You gave the sort of answer I have grown to expect from management
consultants.

You have a thesis you want to get across. The basic idea - decentralization
and industrial democracy - have been around for almost 100 years, counting
from the Wobbly Shop. But the type of people who hire management consultants
are not those who want to hear about ideas from anarchist trade union. Nor are
they the type of people who want to hear about cooperatives. The goal of both
are, after all, to reduce the power of the capitalist owners who employ
management consultants.

Instead, people prefer to hear more gentle examples, like Semco, which fit
into the standard capitalist framework. Then when those are labeled "radical",
it's okay to ignore anything which is more radical.

I have found a reference which does an excellent job of characterizing the
differences. I quote now from
[https://books.google.com/books?id=IKZVKMPEQCEC&pg=PA131&dq=%...](https://books.google.com/books?id=IKZVKMPEQCEC&pg=PA131&dq=%22wobbly+shop%22&hl=sv&sa=X&ei=Y6U-VY7fNoyusAHq8IHwAw&ved=0CGMQ6AEwCTgK#v=onepage&q=%22wobbly%20shop%22&f=false)
:

> Industrial democracy: By analogy with political or state democracy, a
> description of democratic practices as applied to workplaces. There are two
> major ways of thinking about this concept. The first involved some liberal
> conception of representative structures that allow workers to have influence
> over decision making, responsibility and authority. The extent of such
> influence can vary substantially, from an employer's 'suggestion scheme'
> through workplace methods such as 'team-working', up to the various forms of
> consultation and co-determination exemplified by Kalmar, Semco, or the John
> Lewis Partnership and the Quality of Working Life movement. Whilst these
> examples provide illustrations of alternative forms of organizing, they all
> largely rely on the idea of empowerment as something which management does
> to workers. In other words, management and owners still have the ultimate
> sanction, and could withdraw democratic privileges if they wished.
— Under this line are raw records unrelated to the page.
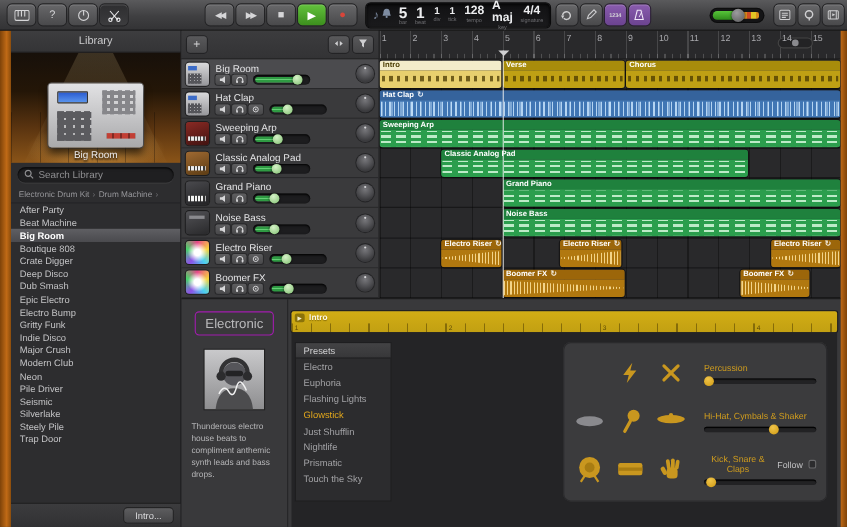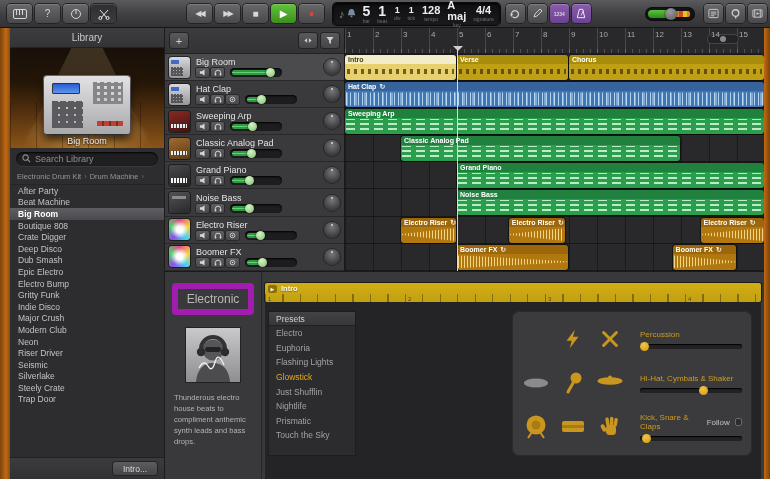--- a/index.html
+++ b/index.html
@@ -124,7 +124,7 @@
   
   .editor{position:absolute;left:165px;top:271px;width:599px;bottom:0;background:#39393b;border-top:1px solid #1a1a1b;}
   .epatch{position:absolute;left:0;top:0;width:97px;bottom:0;border-right:1px solid #252527;display:flex;flex-direction:column;align-items:center;}
-  .epatch-title{margin-top:11px;padding:3px 9px;border:6px solid #a21caf;border-radius:4px;color:#b9b9bb;font-size:12px;}
+  .epatch-title{margin-top:11px;padding:3px 9px;border:1px solid #a21caf;border-radius:4px;color:#b9b9bb;font-size:12px;}
   .avatar{position:relative;width:54px;height:54px;margin-top:13px;background:linear-gradient(#c9c9cb,#8e8e90);box-shadow:0 0 0 1px #222;}
   .edesc{margin:10px 9px 0;color:#b4b4b6;font-size:7.6px;line-height:1.45;}
   .ebar{position:absolute;left:100px;top:11px;right:3px;height:19px;background:linear-gradient(#d2ad15,#c2a012);border-radius:2px;box-shadow:0 0 0 1px #1b1b1c;}

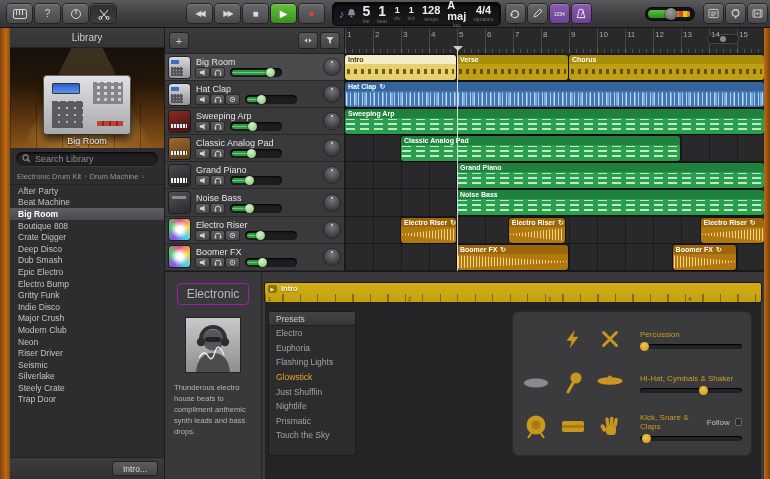--- a/index.html
+++ b/index.html
@@ -149,7 +149,7 @@
   .irow{position:relative;height:44px;display:flex;align-items:center;}
   .islots{width:118px;display:flex;align-items:center;gap:9px;flex:none;}
   .islot{width:28px;display:flex;justify-content:center;}
-  .iright{flex:1;}
+  .iright{flex:1;text-align:center;}
   .ilabel{font-size:8px;color:#cf9c1e;display:flex;align-items:center;gap:5px;}
   .ilabel .follow{color:#c2c2c4;margin-left:auto;}
   .chk{width:8px;height:8px;border:1px solid #6a6a6c;border-radius:2px;background:#2c2c2e;}

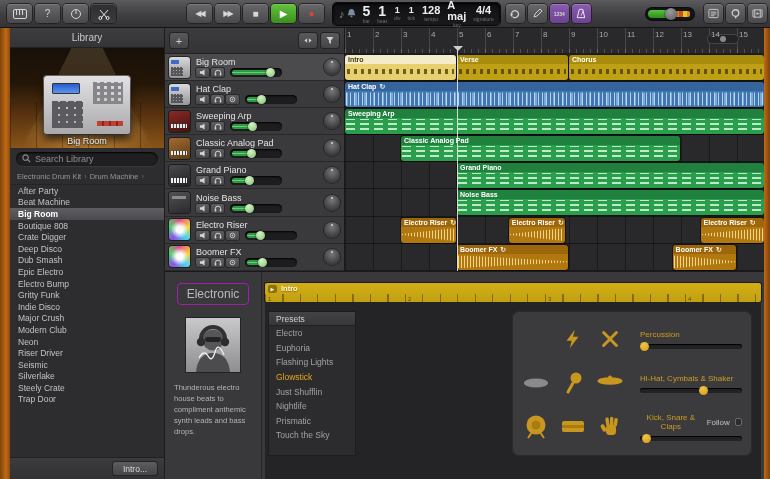--- a/index.html
+++ b/index.html
@@ -352,7 +352,7 @@
         <div class="lib-item">Major Crush</div>
         <div class="lib-item">Modern Club</div>
         <div class="lib-item">Neon</div>
-        <div class="lib-item">Riser Driver</div>
+        <div class="lib-item">Pile Driver</div>
         <div class="lib-item">Seismic</div>
         <div class="lib-item">Silverlake</div>
         <div class="lib-item">Steely Crate</div>

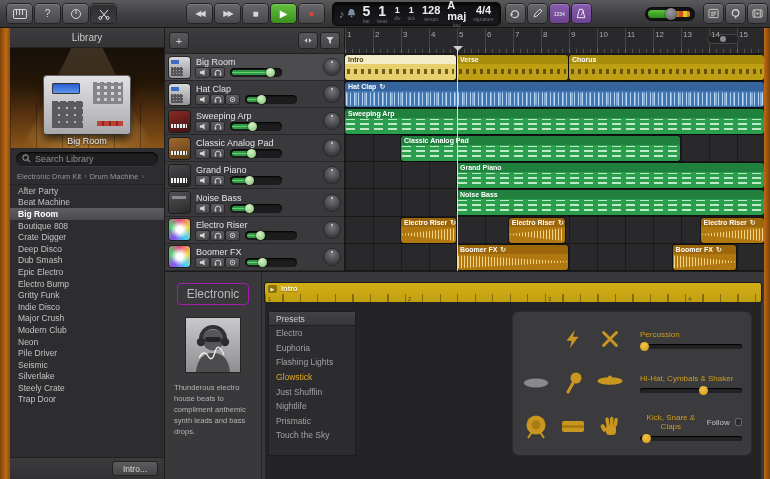--- a/index.html
+++ b/index.html
@@ -355,7 +355,7 @@
         <div class="lib-item">Pile Driver</div>
         <div class="lib-item">Seismic</div>
         <div class="lib-item">Silverlake</div>
-        <div class="lib-item">Steely Crate</div>
+        <div class="lib-item">Steely Pile</div>
         <div class="lib-item">Trap Door</div>
       </div>
     <div class="lib-foot">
This is the same observation I mentioned earlier - Semler is a capitalist and
owns the methods of production. If he wanted to sell Semco, he could.
Continuing the quote:

> The more radical way of thinking about industrial democracy would be in
> terms of worker self-management. In this case a cooperative or an employee
> share ownership plan (ESOP) would mean that all those working for an
> organization would have a direct share in its profits and losses. As a
> result, they would have a clear interest in participating in democratic
> mechanisms to elect or deselect those who coordinate organizational
> activities; to dictate strategy; to take profits or reinvest, and so on (see
> Mondragon; Suma). Both forms of industrial democracy have been credited with
> increasing the motivation and commitment of workers, as well as increasing
> productivity and decreasing labour turnover. Whilst advocates of the liberal
> version might suggest that those were good things to achieve because they
> can increase shareholder or owner value, for the radicals all these would be
> secondary to the idea that labour might escape alienation in a Marxist
> sense. In other words, liberal ideas about job satisfaction are pale
> reflections of the conception of work as a form of human expression (see
> Fourier).

I think you can see why I said your proposal is not new, and it's not radical
- it fits cleanly inside of the box of traditional capitalism.

The story you pushed happens to be one that makes capitalists content. It
changes nothing for them, except to bring in more profit. That's why this is
the type of story that gets passed around - rather, more so because Americans
identify more with the capitalist owner than the labor class they actually
are.

(You suggest that co-ops won't "resonate with [your] audience" \- of course
not! In your own words, liberal capitalism is all they know about!)

Your addition to it is to add a layer of intellectualism, by suggesting that
the command-and-control structure shares many similarities with feudal
structures as if that's meaningful. It isn't, because it's identical to the
command-and-control structure of non-feudal imperial and absolute monarchism,
neither of which require serfdom.

It doesn't seem matter to you that your justification has no historical basis.
You regard it as a simplification to get your point across. I regard it as a
truthiness, where you think it's okay to get things wrong, because a good
story that conveys the aspirations is good enough.

But it's bad scholarship. It does yourself and your listeners a disservice to
spread fables as if they were truths. I think you also should ponder why it
was you felt your knowledge of the feudal era was correct to use the analogy;
perhaps there are other topics you elaborate upon with equally shaky footing?